For the purposes of this Agreement, Executive shall be deemed to be
"Disabled" or have a "Disability" if, because of Executive's physical or mental
disability, (a) he has been substantially unable to perform his duties
hereunder for 180 consecutive days, and (b) he has utilized any and all benefits
available to him under state and federal laws and is either (i) unable to
reasonably and effectively carry out his duties with reasonable accommodations
by the Company or (ii) unable to reasonably and effectively carry out his duties
because any reasonable accommodation which may be required would cause the
Company undue hardship. In the event of a disagreement concerning Executive's
perceived Disability, Executive shall submit to such examinations as are deemed
appropriate by three practicing physicians specializing in the area of
Executive's Disability, one selected by Executive, one selected by the Company,
and one selected by both such physicians. The majority decision of such three
physicians shall be final and binding on the parties. Nothing in this paragraph
is intended to limit the Company's right to invoke the provisions of this
paragraph with respect to any perceived Disability of Executive.
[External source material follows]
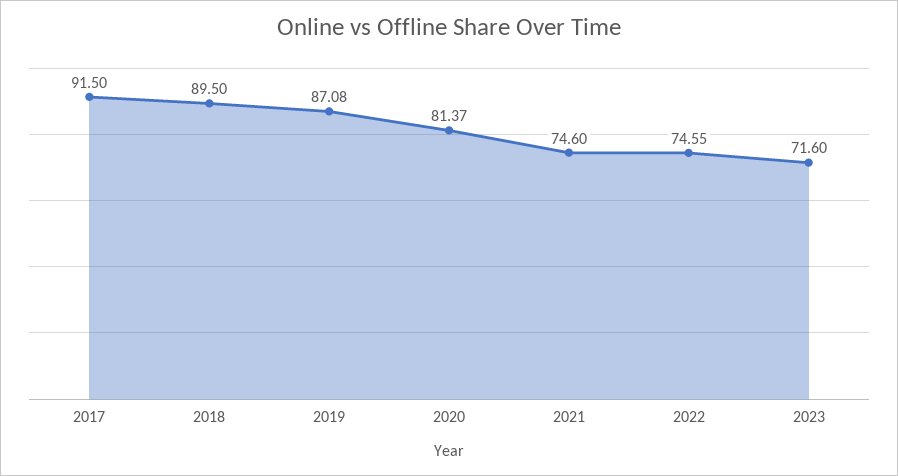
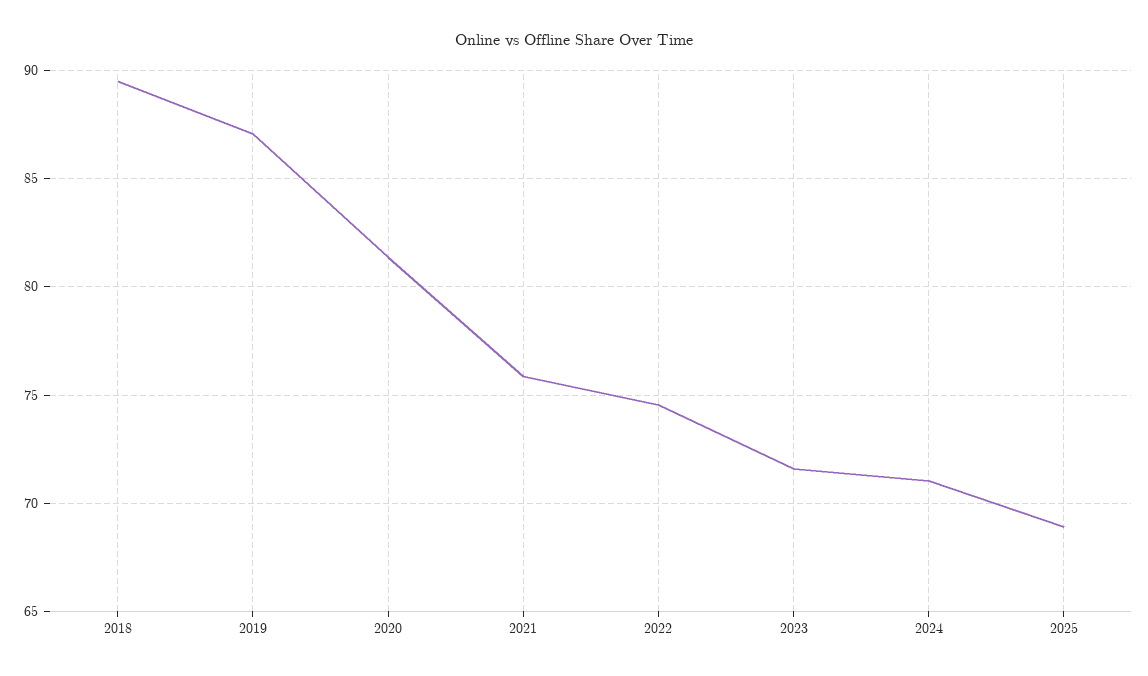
2017: 91.5 -> none
2021: 74.6 -> 76
2024: none -> 71
2025: none -> 69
Executive acknowledges that the payments referred to in this Section 4.4,
together with any rights or benefits under any written plan or agreement which
have vested on or prior to the termination date of Executive's employment under
this Section 4.4, constitute the only payments to which Executive (or his legal
representative, as the case may be) shall be entitled to receive from the
Company hereunder in the event of a termination of his employment for death or
Disability, and that except for such payments the Company shall have no further
liability or obligation to him (or his legal representatives, as the case may
be) hereunder or otherwise in respect of his employment.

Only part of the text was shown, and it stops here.